Trumps Einreise-Dekret bleibt weiter auf Eis
POLITIK
Niederlage für den US-Präsidenten: Sein umstrittener EinreiseStopp bleibt außer Kraft. Das Gerichtsurteil sorgte bei Trump für Empörung.
Es hat etwas Beruhigendes inmitten der Verunsicherung, die Donald Trump provoziert. Mag der US-Präsident auch jeden beschimpfen, der sich ihm in den Weg stellt, die Mühlen des Rechtsstaats mahlen verlässlich. Mag er täglich aufs Neue zur Twitter-Keule greifen, die US-Justiz zeigt sich unbeeindruckt von seinen Attacken.
Da sind die drei Berufungsrichter in San Francisco, die gründlich abwägend geprüft haben, ob das vorübergehende Einreiseverbot für Iraner, Iraker, Jemeniten, Libyer, Somalier, Sudanesen und Syrer gegen die Verfassung verstößt – und die überhastete Anweisung des neuen Präsidenten einstimmig zunächst einmal gestoppt haben. Da ist Neil Gorsuch, Trumps Kandidat für den Supreme Court, der sich demonstrativ solidarisiert mit dem Kollegentrio. Keiner der drei Richter stellte sich auf die Seite des Präsidenten, auch nicht Richard R. Clifton, einst von
George W. Bush ernannt, der Konservativste der Runde.

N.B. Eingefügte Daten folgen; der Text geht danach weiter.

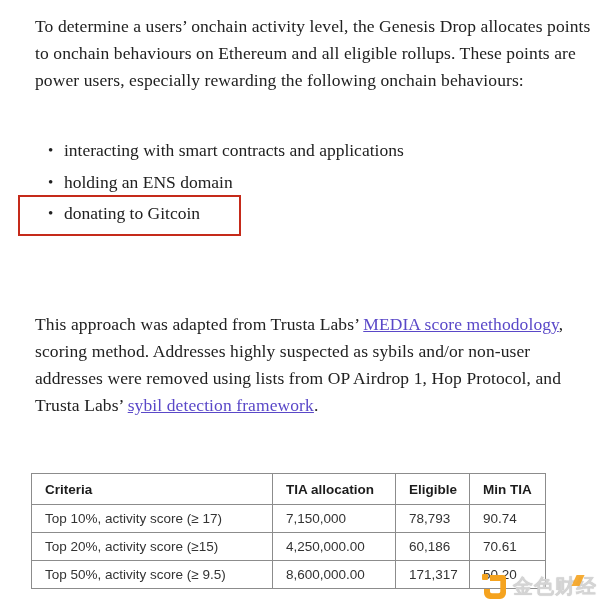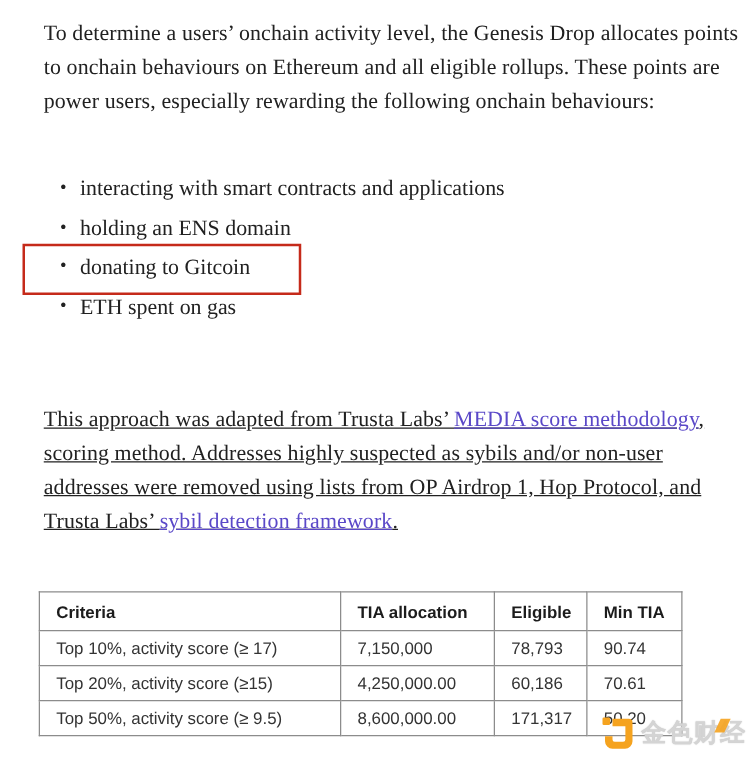"• ETH spent on gas" li { html: <li><span>•</span><span>ETH spent on gas</span></li> -> none }
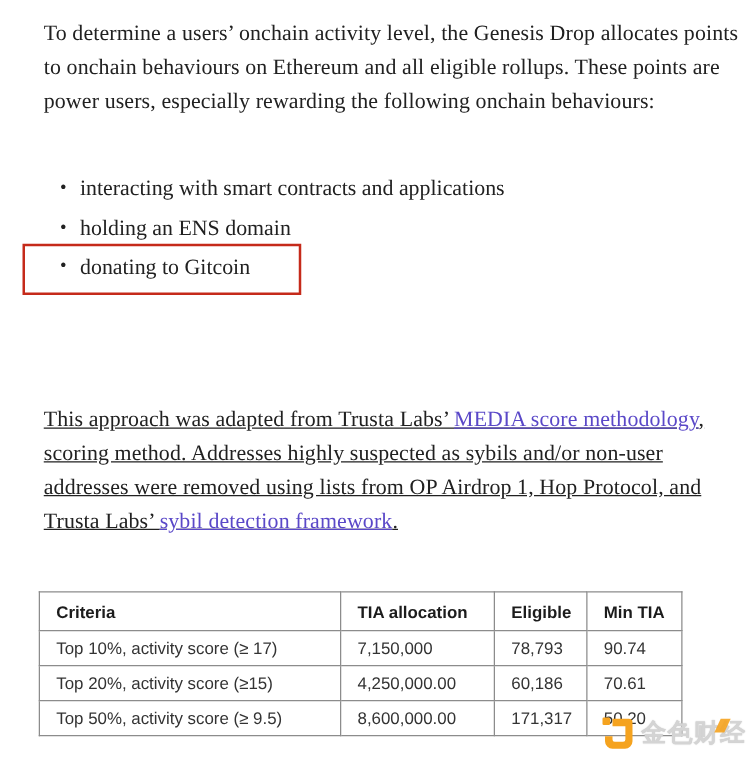"This approach was adapted from" .para2 { text-decoration: underline -> none; top: 322px -> 311px }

Die Regierung Trump, lautet die Begründung, könne die spezifische Terrorgefahr, die sie ihrem Dekret zugrunde lege, nicht überzeugend beweisen. Sie könne nicht belegen, dass von den Staatsangehörigen jener sieben Länder mit muslimischer Bevölkerungsmehrheit, denen sie die Einreise vorübergehend untersagen will, eine besondere Bedrohung ausgehe. Statt die Notwendigkeit des Verbots zu erklären, ziehe sie sich auf die Position zurück, dass die Justiz die Entscheidung des Präsidenten nicht auf den Prüfstand stellen dürfe, rügten die Richter – und verneinten diese Anmaßung.
Geht man nach der erster Reaktion, wird der US-Präsident nun den Obersten Gerichtshof anrufen. Doch auch dort riskiert er eine Niederlage – dass lässt die Einmütigkeit der drei Westküstenjuristen vermuten. Zumal im „Supreme Court“die entscheidende neunte Stelle seit Monaten unbesetzt ist – wodurch sich vier eher konservative und vier eher progressive Juristen die Waage halten. Ein Patt, das den Spruch der Vorinstanz nicht kippt.
Wie Trump die Justiz öffentlich unter Druck setzt, bewies er nun erneut. „Wir haben es mit einer Lage zu tun, in der die Sicherheit unseres Landes auf dem Spiel steht, und es ist eine sehr, sehr ernste Lage“, sagte er vor Reportern im Weißen Haus. Er tut sich erkennbar schwer mit dem Prinzip der Gewaltenteilung, der Milliardär, der nie ein Wahlamt innehatte, bevor er ins Weiße Haus einzog. Zu beobachten ist noch immer der Immobilienmagnat, der es gewohnt ist, dass man seinen Anweisungen Folge leistet, ohne sie kritisch zu hinterfragen. Ein Mann mit autokratischen Neigungen, der schnell laut wird, wenn er auf Widerspruch stößt. Die Justiz hat ihm stoisch die Stirn geboten, in einer Kraftprobe, die schneller kam, als es die meisten wohl erwartet hatten. Der Rechtsstaat, hat sie gezeigt, wird auch einen Donald Trump überleben. Ob dem frühen Konflikt eine präsidiale Lernkurve folgt, bleibt indes abzuwarten.